WHAT YOU WILL DO
Check each line of the material below for "políticas", then copy the ones that contain it.

####################

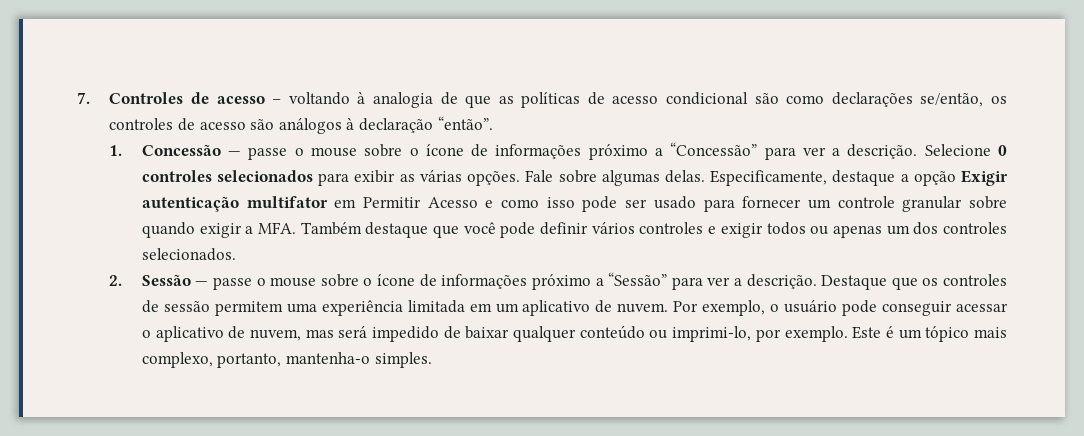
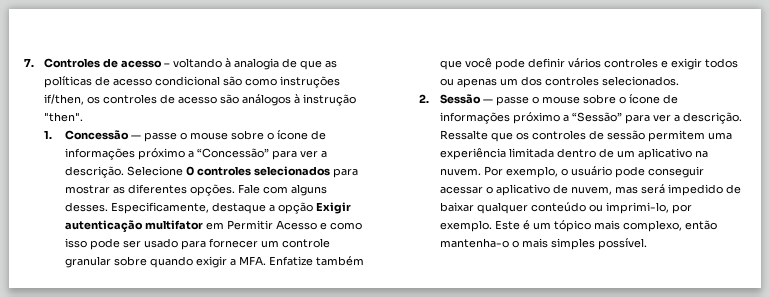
- 7. Controles de acesso – voltando à analogia de que as políticas de acesso condicional são como declarações se/então, os controles de acesso são análogos à declaração “então”.
+ 7. Controles de acesso – voltando à analogia de que as políticas de acesso condicional são como instruções if/then, os controles de acesso são análogos à instrução "then".
- Selecione 0 controles selecionados para exibir as várias opções. Fale sobre algumas delas.
+ Selecione 0 controles selecionados para mostrar as diferentes opções. Fale com alguns desses.
- Especificamente, destaque a opção Exigir autenticação multifator em Permitir Acesso e como isso pode ser usado para fornecer um controle granular sobre quando exigir a MFA. Também destaque que você pode definir vários controles e exigir todos ou apenas um dos controles selecionados.
+ Especificamente, destaque a opção Exigir autenticação multifator em Permitir Acesso e como isso pode ser usado para fornecer um controle granular sobre quando exigir a MFA. Enfatize também que você pode definir vários controles e exigir todos ou apenas um dos controles selecionados.
- Destaque que os controles de sessão permitem uma experiência limitada em um aplicativo de nuvem.
+ Ressalte que os controles de sessão permitem uma experiência limitada dentro de um aplicativo na nuvem.
- Este é um tópico mais complexo, portanto, mantenha-o simples.
+ Este é um tópico mais complexo, então mantenha-o o mais simples possível.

####################

RESPONSE FOR THIS EXERCISE
- 7. Controles de acesso – voltando à analogia de que as políticas de acesso condicional são como declarações se/então, os controles de acesso são análogos à declaração “então”.
+ 7. Controles de acesso – voltando à analogia de que as políticas de acesso condicional são como instruções if/then, os controles de acesso são análogos à instrução "then".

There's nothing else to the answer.